The draft Regulation on Jewelry Trade requires that people who engage in the jewelry business be high school graduates who have not filed bankruptcy in the past and who will have 500 grams of gold deposited with state-owned banks, a sum they will not be able to use for the time they work as jewelers.

If the regulation is enacted, state banks are expected to receive more than 20,000 kilograms of gold from approximately 40,000 jewelers in the country, a sum of more than $1.1 billion.

Jewelers branded the regulation as draconian, while some likened it to arbitrary taxation employed by monarchs centuries ago.

“They are robbing tradespeople now,” said İlhami Özcan Aygun, a lawmaker from the opposition Republican People’s Party (CHP), underlining that the draft regulation was a low point in the government’s efforts to tackle economic hardship.

Many Turkish social media users ridiculed the situation, caricaturing it as “government breaking into jewelry stores” and posting mock headlines referring to robbery news tropes.
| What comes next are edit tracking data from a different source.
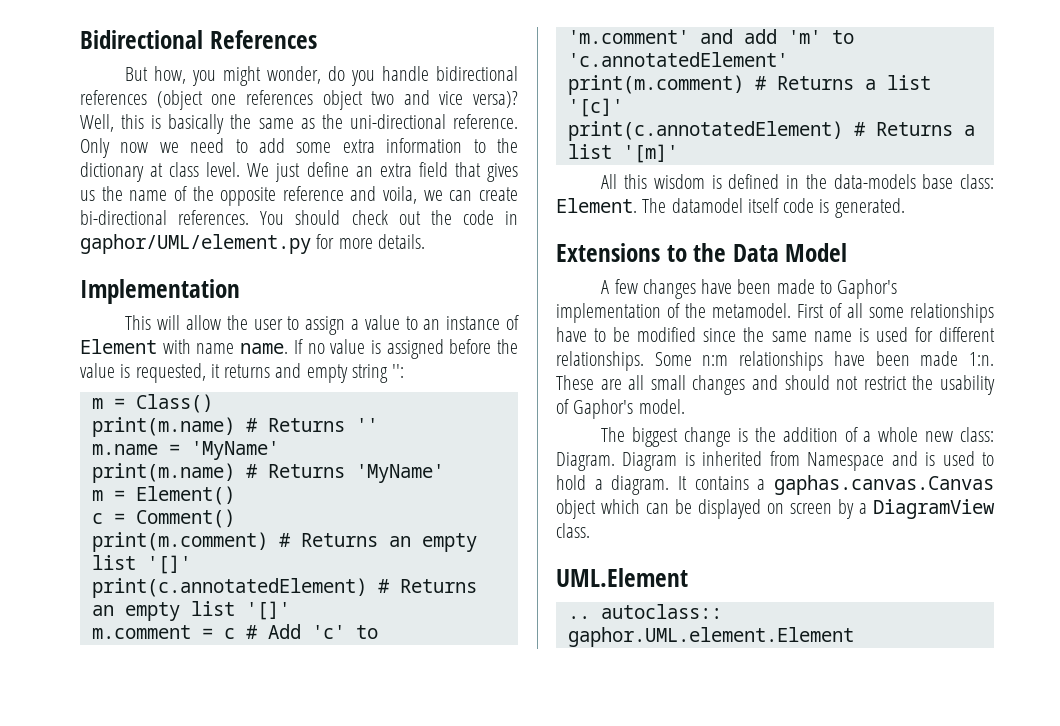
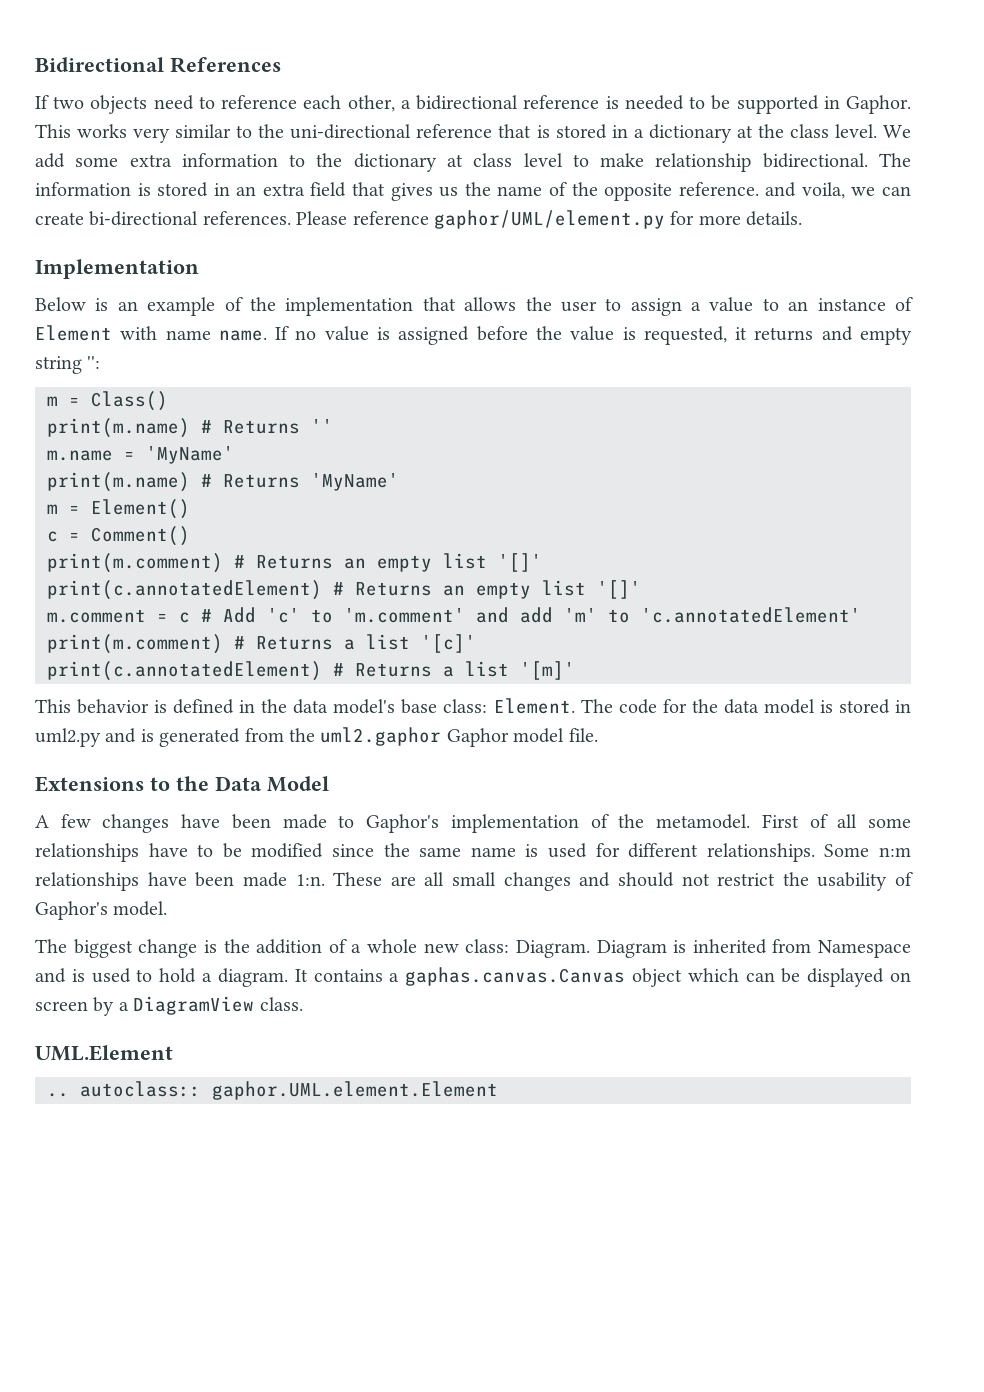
- But how, you might wonder, do you handle bidirectional references (object one references object two and vice versa)? Well, this is basically the same as the uni-directional reference. Only now we need to add some extra information to the dictionary at class level. We just define an extra field that gives us the name of the opposite reference and voila, we can create bi-directional references.
+ If two objects need to reference each other, a bidirectional reference is needed to be supported in Gaphor. This works very similar to the uni-directional reference that is stored in a dictionary at the class level. We add some extra information to the dictionary at class level to make relationship bidirectional. The information is stored in an extra field that gives us the name of the opposite reference. and voila, we can create bi-directional references.
- You should check out the code in gaphor/UML/element.py for more details.
+ Please reference gaphor/UML/element.py for more details.
- This will allow the user to assign a value to an instance of Element with name name.
+ Below is an example of the implementation that allows the user to assign a value to an instance of Element with name name.
- All this wisdom is defined in the data-models base class: Element.
+ This behavior is defined in the data model's base class: Element.
- The datamodel itself code is generated.
+ The code for the data model is stored in uml2.py and is generated from the uml2.gaphor Gaphor model file.

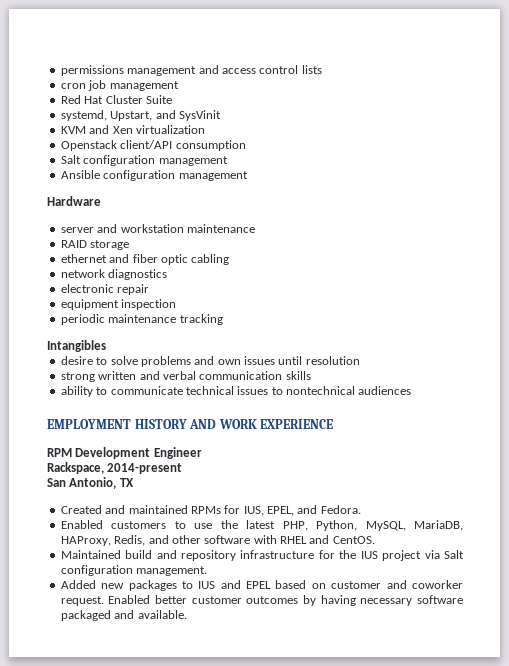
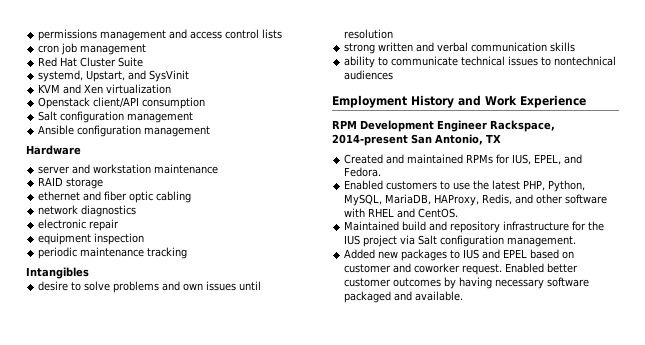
- EMPLOYMENT HISTORY AND WORK EXPERIENCE
+ Employment History and Work Experience
- RPM Development Engineer
- Rackspace, 2014-present
- San Antonio, TX
+ RPM Development Engineer Rackspace, 2014-present San Antonio, TX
Turkey’s banks are suffering from soaring non-performing loans as the country is embroiled in a slow-burning economic crisis.

According to data provided by the Turkish Statistical Institute (TurkStat), finances-related suicides went from 7.3 percent of overall suicides in 2018 to 9.4 percent in 2019. With a year-on-year food price inflation of 19.75 percent and a yearly average inflation of 16.16 percent, Turkey leads OECD countries in food inflation, ranking second globally after Argentina.